### Exercise objective
The whole listing that follows is to be restated word for word, images excluded.

*****

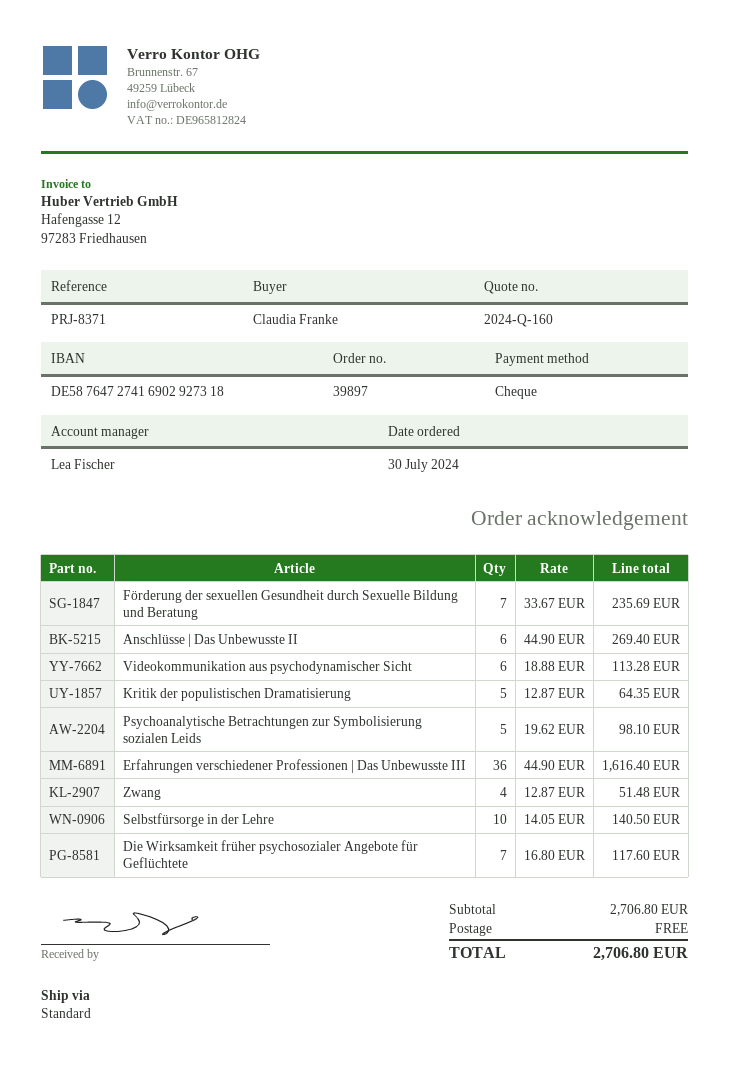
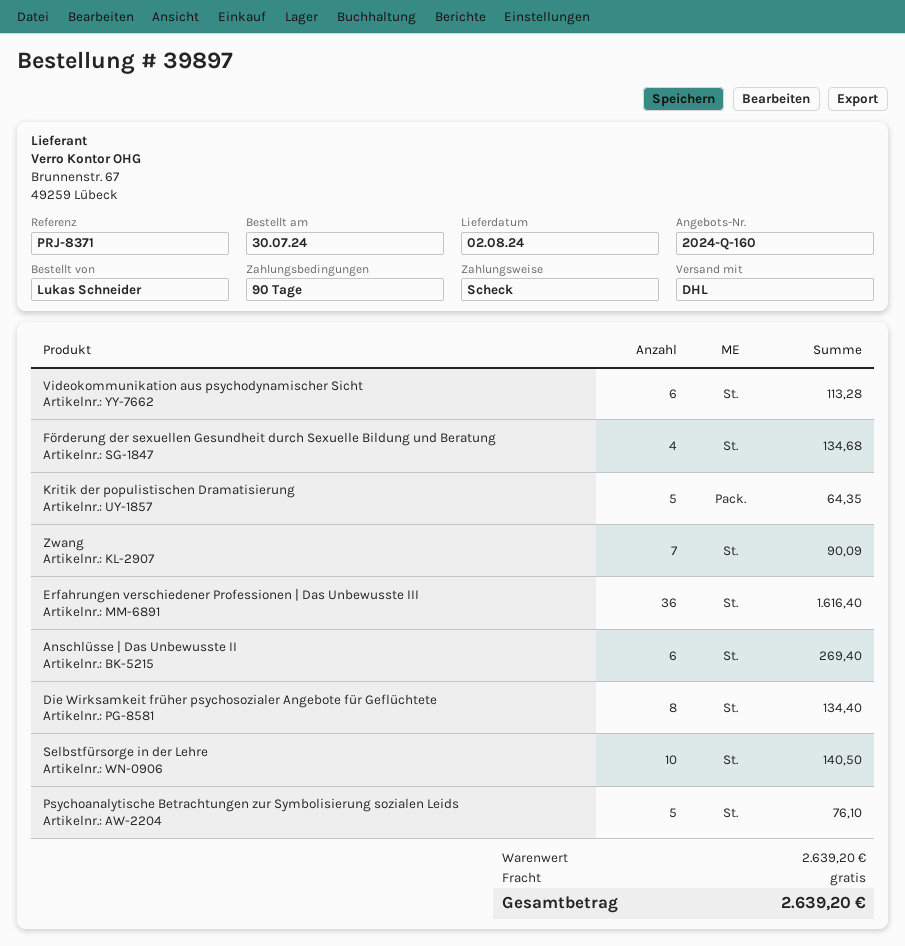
ordered by: Claudia Franke -> Lukas Schneider
shipping method: standard -> DHL
Förderung der sexuellen Gesundheit durch Sexuelle Bildung und Beratung: 7 for 235.69 -> 4 for 134.68
Psychoanalytische Betrachtungen zur Symbolisierung sozialen Leids: 5 for 98.10 -> 5 for 76.10
Zwang: 4 for 51.48 -> 7 for 90.09
Die Wirksamkeit früher psychosozialer Angebote für Geflüchtete: 7 for 117.60 -> 8 for 134.40
subtotal: 2706.80 -> 2639.20
total: 2706.80 -> 2639.20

*****

### Response
ordered by: Claudia Franke -> Lukas Schneider
shipping method: standard -> DHL
Förderung der sexuellen Gesundheit durch Sexuelle Bildung und Beratung: 7 for 235.69 -> 4 for 134.68
Psychoanalytische Betrachtungen zur Symbolisierung sozialen Leids: 5 for 98.10 -> 5 for 76.10
Zwang: 4 for 51.48 -> 7 for 90.09
Die Wirksamkeit früher psychosozialer Angebote für Geflüchtete: 7 for 117.60 -> 8 for 134.40
subtotal: 2706.80 -> 2639.20
total: 2706.80 -> 2639.20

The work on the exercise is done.